→ What is being asked: In the entries that follow, find the line containing "I focused on"; from there, copy every line exactly through the line containing "Here's what I".

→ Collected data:

=-=-=-=-=

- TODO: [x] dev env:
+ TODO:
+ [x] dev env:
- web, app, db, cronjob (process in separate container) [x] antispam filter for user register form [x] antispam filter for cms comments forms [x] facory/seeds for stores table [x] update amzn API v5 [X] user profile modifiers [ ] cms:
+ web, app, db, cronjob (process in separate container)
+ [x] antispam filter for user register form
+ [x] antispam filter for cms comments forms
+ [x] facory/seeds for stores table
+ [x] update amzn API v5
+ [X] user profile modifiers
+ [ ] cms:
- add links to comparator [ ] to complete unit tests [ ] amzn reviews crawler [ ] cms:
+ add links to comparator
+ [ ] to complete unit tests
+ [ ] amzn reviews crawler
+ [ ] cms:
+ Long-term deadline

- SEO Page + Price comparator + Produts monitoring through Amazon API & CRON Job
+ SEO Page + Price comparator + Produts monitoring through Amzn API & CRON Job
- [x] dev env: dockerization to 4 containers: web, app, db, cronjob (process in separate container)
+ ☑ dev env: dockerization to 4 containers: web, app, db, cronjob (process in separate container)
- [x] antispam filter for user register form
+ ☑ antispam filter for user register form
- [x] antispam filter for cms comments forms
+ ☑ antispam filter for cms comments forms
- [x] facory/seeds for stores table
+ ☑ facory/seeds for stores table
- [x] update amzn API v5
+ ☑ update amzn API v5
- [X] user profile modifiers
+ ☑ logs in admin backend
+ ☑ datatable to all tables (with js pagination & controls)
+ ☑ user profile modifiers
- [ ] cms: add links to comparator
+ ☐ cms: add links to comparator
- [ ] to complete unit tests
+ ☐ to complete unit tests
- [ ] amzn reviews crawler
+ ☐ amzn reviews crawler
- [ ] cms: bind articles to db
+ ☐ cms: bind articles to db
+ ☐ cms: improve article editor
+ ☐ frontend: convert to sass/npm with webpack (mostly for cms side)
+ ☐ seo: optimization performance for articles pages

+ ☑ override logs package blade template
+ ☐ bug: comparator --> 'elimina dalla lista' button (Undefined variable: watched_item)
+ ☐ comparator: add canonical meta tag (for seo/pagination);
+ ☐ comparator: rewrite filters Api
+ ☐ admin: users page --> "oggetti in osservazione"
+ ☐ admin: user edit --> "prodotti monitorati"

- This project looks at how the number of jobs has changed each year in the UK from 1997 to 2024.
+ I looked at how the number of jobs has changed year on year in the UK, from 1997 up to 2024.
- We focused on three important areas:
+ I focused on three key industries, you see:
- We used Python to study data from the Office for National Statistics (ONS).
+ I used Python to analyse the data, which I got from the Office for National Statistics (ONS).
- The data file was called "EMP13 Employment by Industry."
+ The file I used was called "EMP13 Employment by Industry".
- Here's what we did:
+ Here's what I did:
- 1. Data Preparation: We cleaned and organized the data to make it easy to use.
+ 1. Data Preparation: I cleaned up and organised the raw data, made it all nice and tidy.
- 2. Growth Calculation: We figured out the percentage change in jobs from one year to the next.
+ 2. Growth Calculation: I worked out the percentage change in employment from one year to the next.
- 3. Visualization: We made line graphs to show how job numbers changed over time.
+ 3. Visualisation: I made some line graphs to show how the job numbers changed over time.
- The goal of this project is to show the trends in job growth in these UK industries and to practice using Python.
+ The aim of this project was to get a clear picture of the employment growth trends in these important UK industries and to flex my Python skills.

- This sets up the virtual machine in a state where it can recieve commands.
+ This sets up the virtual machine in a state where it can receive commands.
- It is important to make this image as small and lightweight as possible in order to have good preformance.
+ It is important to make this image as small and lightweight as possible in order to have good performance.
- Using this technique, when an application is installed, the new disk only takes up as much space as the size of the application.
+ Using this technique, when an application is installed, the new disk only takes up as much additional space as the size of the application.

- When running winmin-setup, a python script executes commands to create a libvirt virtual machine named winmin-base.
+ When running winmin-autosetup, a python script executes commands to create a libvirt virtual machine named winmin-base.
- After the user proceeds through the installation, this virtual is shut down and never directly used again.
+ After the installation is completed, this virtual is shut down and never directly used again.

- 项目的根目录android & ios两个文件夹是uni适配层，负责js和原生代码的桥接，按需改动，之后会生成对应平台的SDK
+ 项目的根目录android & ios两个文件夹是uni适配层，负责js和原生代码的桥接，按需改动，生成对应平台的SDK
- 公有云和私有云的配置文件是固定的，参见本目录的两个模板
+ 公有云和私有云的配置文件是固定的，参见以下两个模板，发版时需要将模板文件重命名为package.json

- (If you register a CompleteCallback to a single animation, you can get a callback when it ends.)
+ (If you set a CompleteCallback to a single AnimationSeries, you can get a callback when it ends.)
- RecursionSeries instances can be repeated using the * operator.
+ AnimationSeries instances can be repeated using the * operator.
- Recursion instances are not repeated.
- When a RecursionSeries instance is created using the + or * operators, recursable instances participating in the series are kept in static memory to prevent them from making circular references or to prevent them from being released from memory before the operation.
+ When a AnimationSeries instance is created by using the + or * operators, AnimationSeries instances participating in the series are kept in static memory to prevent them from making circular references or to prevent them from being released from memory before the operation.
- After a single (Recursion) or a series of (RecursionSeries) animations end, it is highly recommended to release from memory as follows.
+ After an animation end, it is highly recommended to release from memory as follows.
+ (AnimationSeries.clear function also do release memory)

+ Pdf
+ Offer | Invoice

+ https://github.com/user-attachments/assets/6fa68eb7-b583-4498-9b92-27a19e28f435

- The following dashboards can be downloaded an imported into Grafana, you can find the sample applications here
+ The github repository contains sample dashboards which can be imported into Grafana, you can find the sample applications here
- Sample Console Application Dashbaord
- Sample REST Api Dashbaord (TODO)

=-=-=-=-=

→ Output of the exercise:
+ I focused on three key industries, you see:
- We used Python to study data from the Office for National Statistics (ONS).
+ I used Python to analyse the data, which I got from the Office for National Statistics (ONS).
- The data file was called "EMP13 Employment by Industry."
+ The file I used was called "EMP13 Employment by Industry".
- Here's what we did:
+ Here's what I did:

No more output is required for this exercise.